Sure, its biggest growth days are behind it now that Walmart counts its revenue in fractions of $1 trillion. But if the five decades between its public offering and today have demonstrated anything about the business, it's that it is flexible, efficient, and able to generate healthy shareholder returns through a wide range of selling conditions.
Those assets all showed up in Walmart's fiscal first-quarter earnings report that included a significant impact from the COVID-19 pandemic. The retailer confirmed its status as an essential source for consumer spending as shoppers turned to its stores to stock up on staples like groceries and home cleaning supplies. That demand helped the chain boost revenue by 10% in the U.S. market compared to Costco's recent 8% uptick .
Walmart's e-commerce business, which wasn't a big profit generator just a few years ago, became a key competitive asset in the period. Digital sales soared 74% thanks to ultra-fast fulfillment options like curbside pickup and same-day delivery. The chain also demonstrated impressive flexibility as consumer demands shifted wildly between staple products and more discretionary goods, including home entertainment merchandise.

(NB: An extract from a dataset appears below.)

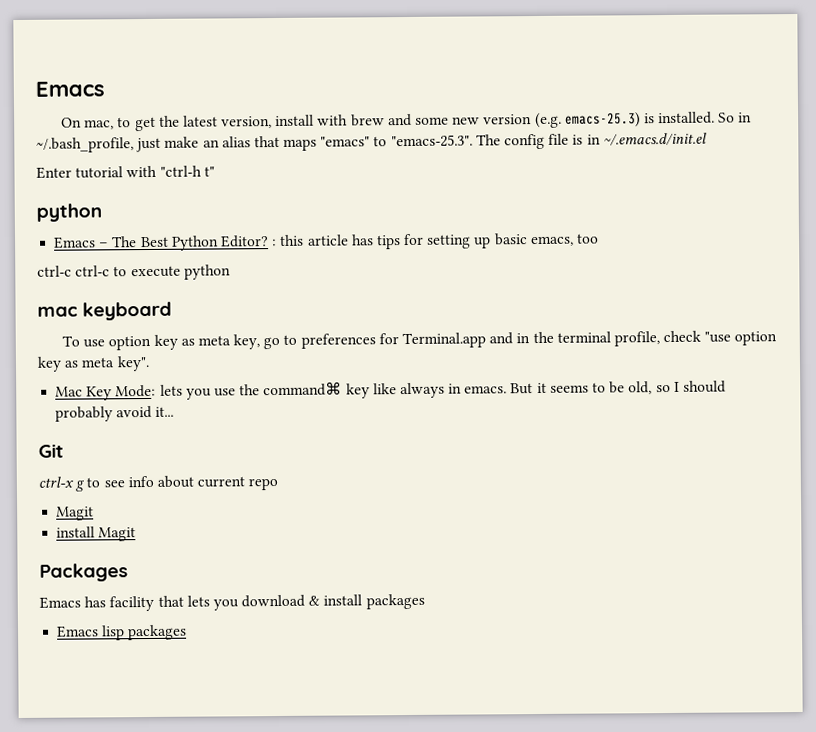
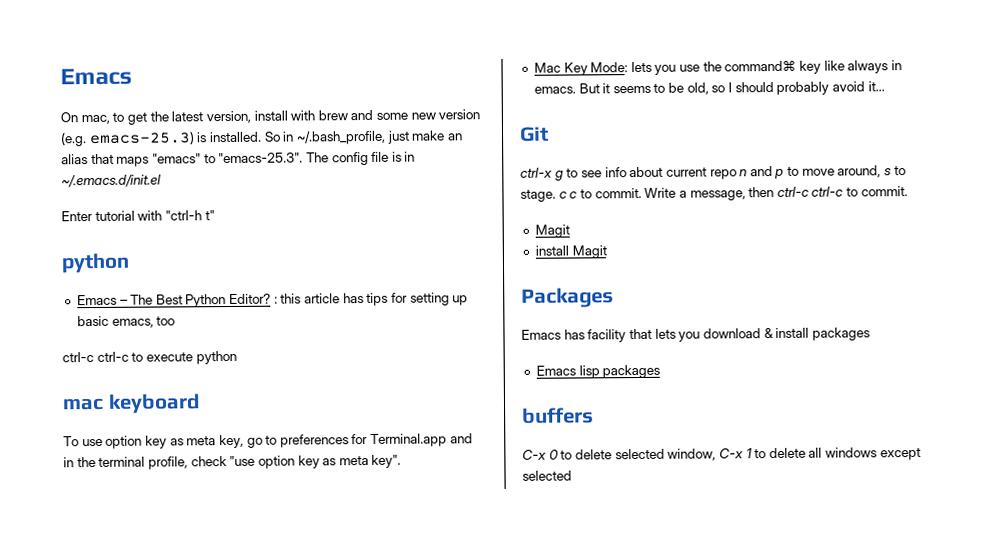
(279, 484) none -> [739,165,906,180] [520,186,908,202] n and p to move around, s to stage. c c to commit. Write a message, then ctrl-c ctrl-c to commit.
(188, 632) none -> [522,407,594,424] [522,447,921,461] [522,470,572,481] // buffers // C-x 0 to delete selected window, C-x 1 to delete all windows except selected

The chain's finances took a hit from additional COVID-19 related costs such as extra labor and cleaning expenses. But Walmart still generated $7 billion of operating cash flow, double its prior-year result. Free cash flow was up by nearly $4 billion in the first quarter to $5.3 billion.
Some of its rivals put up better financial metrics in recent months. Dollar General, for example, enjoyed faster sales growth and higher profitability gains from pandemic shopping.
Walmart's wider product selection is usually an asset, but it became a slight drag on the business as consumer demand moved away from discretionary goods like apparel. Still, through unprecedented supply and demand stresses, Walmart showed investors how its big-box, multichannel approach can respond to quick changes in its shoppers needs.
The next few decades
Shareholders can't expect Walmart's recent double-digit sales increase to continue once stay-at-home restrictions are all lifted. Instead, revenue gains of around 3%, like it achieved in the latest full fiscal year, should be more common. Rival Kroger, for example, has been stuck at around 2% annual sales gains for the last two years.
But Walmart can generate strong overall returns from growth at that scale, especially since its likely to arrive with modest profitability gains, stock repurchase spending, and a dividend that today yields over 1.5%.
Put it all together, and there's a good chance Walmart shares keep outpacing the broader market over the long term, even if they don't do so by a wide margin. Yet in exchange for a slightly modest rally, shareholders would get benefits that include a stable, dominant global business that generates tons of excess cash. That performance could be enough to produce many more investor fortunes over the retailer's next five decades of existence.